En ce moment la fierté d’Albine ne lui permettant pas de souffrir qu’on la soupçonnât d’une action honteuse, elle détacha lentement les rubans qui formaient un nœud sous son cou, elle ôta son chapeau ; et la bonne fit un cri d’effroi comme si le diable lui fût apparu.

— Méchante petite fille ! s’écria-t-elle quand le saisissement lui permit de parler, qu’avez-vous fait, et que pourrai-je répondre à votre mère, quand elle voudra savoir ce que sont devenus vos cheveux ? Maudit perruquier ! c’est un fripon, un coquin, qu’il faut faire arrêter. Abuser de la simplicité d’une enfant pour la tondre ainsi, sans égard pour sa bonne ; l’exposer à perdre sa place ! car, j’en suis sûre, après ce beau coup-là, madame ne voudra plus me revoir.

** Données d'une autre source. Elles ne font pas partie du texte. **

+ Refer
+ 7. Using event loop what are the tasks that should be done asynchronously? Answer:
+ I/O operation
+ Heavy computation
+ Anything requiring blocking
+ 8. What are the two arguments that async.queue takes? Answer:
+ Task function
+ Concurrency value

D’abord, ramènera la petite qui voudra : moi je ne rentre pas à la maison, ajouta-t-elle ; jamais je n’aurai le courage de supporter les reproches de madame. Elle qui admirait tant les beaux cheveux de sa fille ; qui passait des heures à les arranger ! Ah ! mon Dieu non, je n’irai pas la lui montrer laide comme la voilà.

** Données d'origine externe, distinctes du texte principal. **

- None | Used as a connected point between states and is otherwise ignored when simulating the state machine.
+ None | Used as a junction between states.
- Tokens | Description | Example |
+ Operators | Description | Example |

En écoutant ce discours peu rassurant, Albine pleurait. L’aînée des enfants de la pauvre femme, petite fille de dix ans, voit le chagrin de sa bienfaitrice : elle sort de la chaumière ; et, guidée par la reconnaissance, elle court au château de Rosanne.

À force de caresses, la mère Thérèse parvint à calmer un peu les craintes d’Albine ; elle se charge de remplacer sa gouvernante et de la reconduire elle-même à sa mère. Tout le village voudrait l’accompagner, et demander grâce en faveur d’une bonne action qui aurait pu coûter moins cher, si la prodigalité d’Albine ne l’avait pas rendue si pauvre. Mais, enfin, c’était le tort d’un bon cœur, et ceux-là sont toujours pardonnables.

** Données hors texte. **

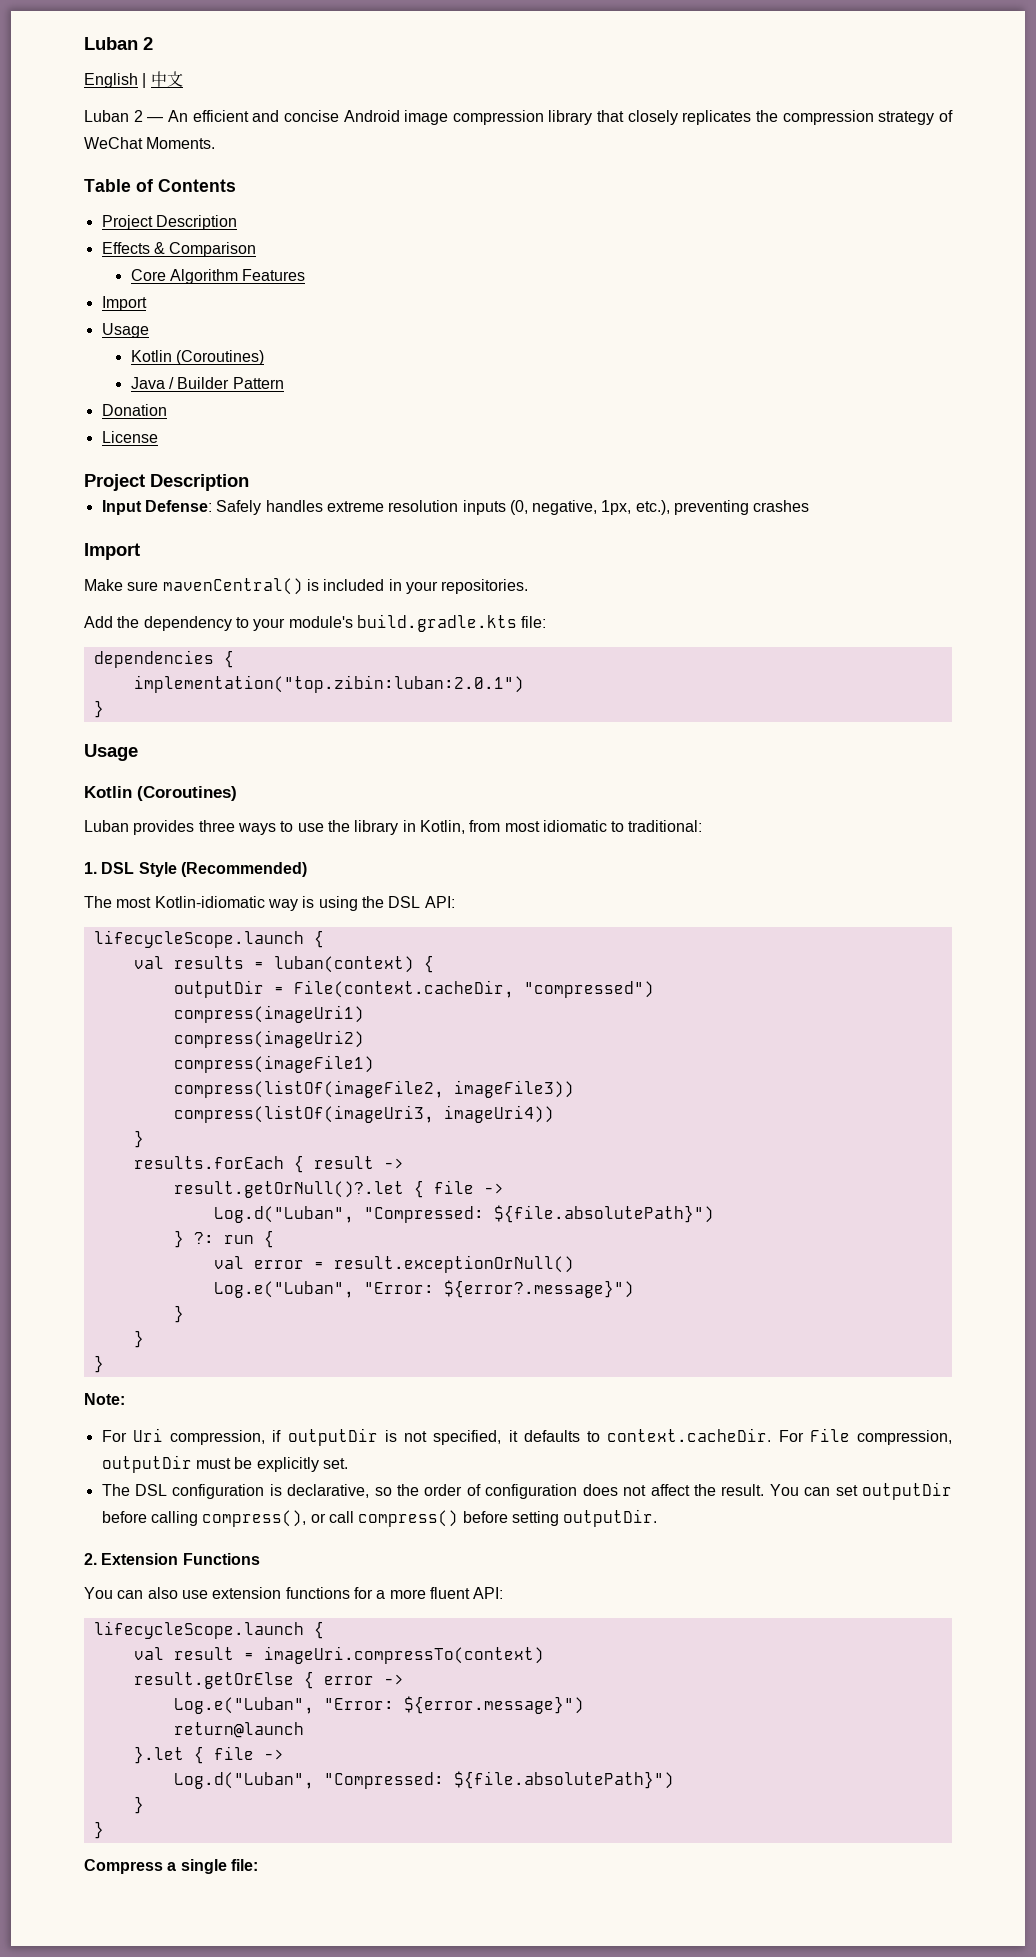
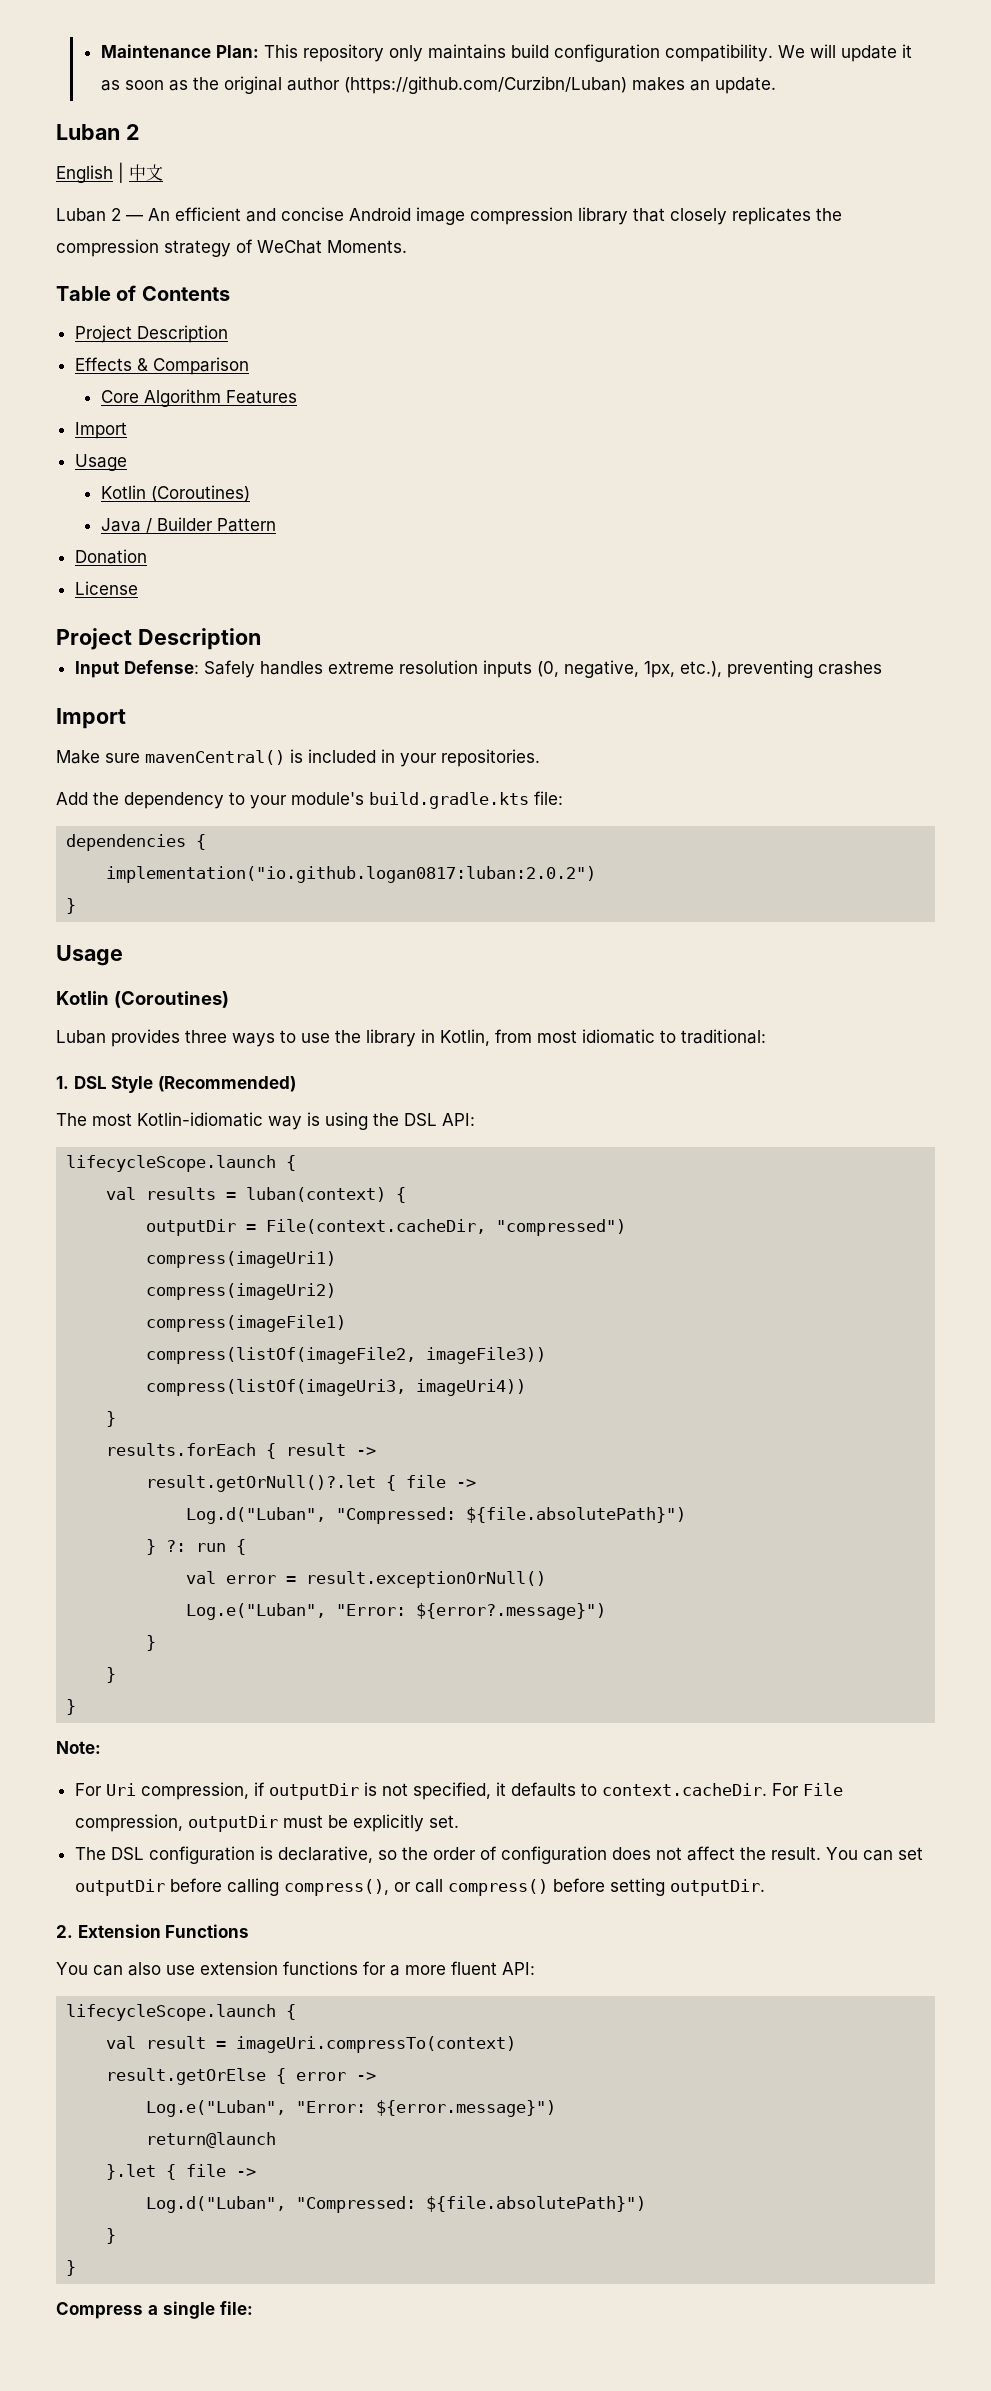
+ Maintenance Plan: This repository only maintains build configuration compatibility. We will update it as soon as the original author (https://github.com/Curzibn/Luban) makes an update.
- implementation("top.zibin:luban:2.0.1")
+ implementation("io.github.logan0817:luban:2.0.2")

On se met en marche. En traversant le petit potager, Albine, qui n’a pas encore remis son chapeau, voit un grand baquet plein d’une eau clair. Elle veut s’y mirer, et s’écrie :

— Ah ! mon Dieu ! maman ne va pas me reconnaître.

Elle se croit défigurée, tant l’absence de ses beaux cheveux bouclés change l’ensemble de sa tête ; mais elle se retourne vers la pauvre femme, qui marche joyeusement à ses côtés ; elle voit rire les enfants qui la suivent, et elle se dit, en passant la main sur ses cheveux presque ras :

— Bah ! ils repousseront.

Cependant lorsqu’elle arrive, avec sa nourrice, dans la cour du château, elle hésite à monter le perron, et voudrait gagner du temps avant-de se montrer à sa mère.

— Monte chez maman, dit-elle à sa nourrice ; va la prévenir ; dis-lui que je suis bien laide.

En disant ces mots, de grosses larmes roulaient dans ses yeux, et elle alla se cacher dans une allée du parc.

Mais en traversant la terrasse, Albine aperçoit sa mère : une petite paysanne est à ses genoux ; toutes deux pleurent. Albine reconnaît la fille de la pauvre femme, et devine que, dans sa reconnaissance, l’enfant demande grâce pour elle et raconte ce qu’elle a fait pour la secourir. Émue d’une action si touchante, Albine oublie toute crainte et court embrasser la petite Marianne ; puis elle regarde sa mère, la voit attendrie, et se jette dans ses bras avec confiance.

— Je devrais te gronder, dit-elle à Albine en lui souriant, car tu aurais pu secourir ces bonnes gens sans me priver des jolis cheveux qui t’embellissaient.

— Vous m’aviez défendu de ne plus jamais vous demander d’argent.

— Pour le prodiguer, sans doute : car, tu le vois, après tout ce que tu en as eu, il t’a fallu me voler aujourd’hui ta plus belle parure, pour être charitable ; demain tu seras sans ressources contre le malheur des pauvres ; mais j’ai voulu te donner ce chagrin, pour t’apprendre qu’on ne peut pas être prodigue et généreux.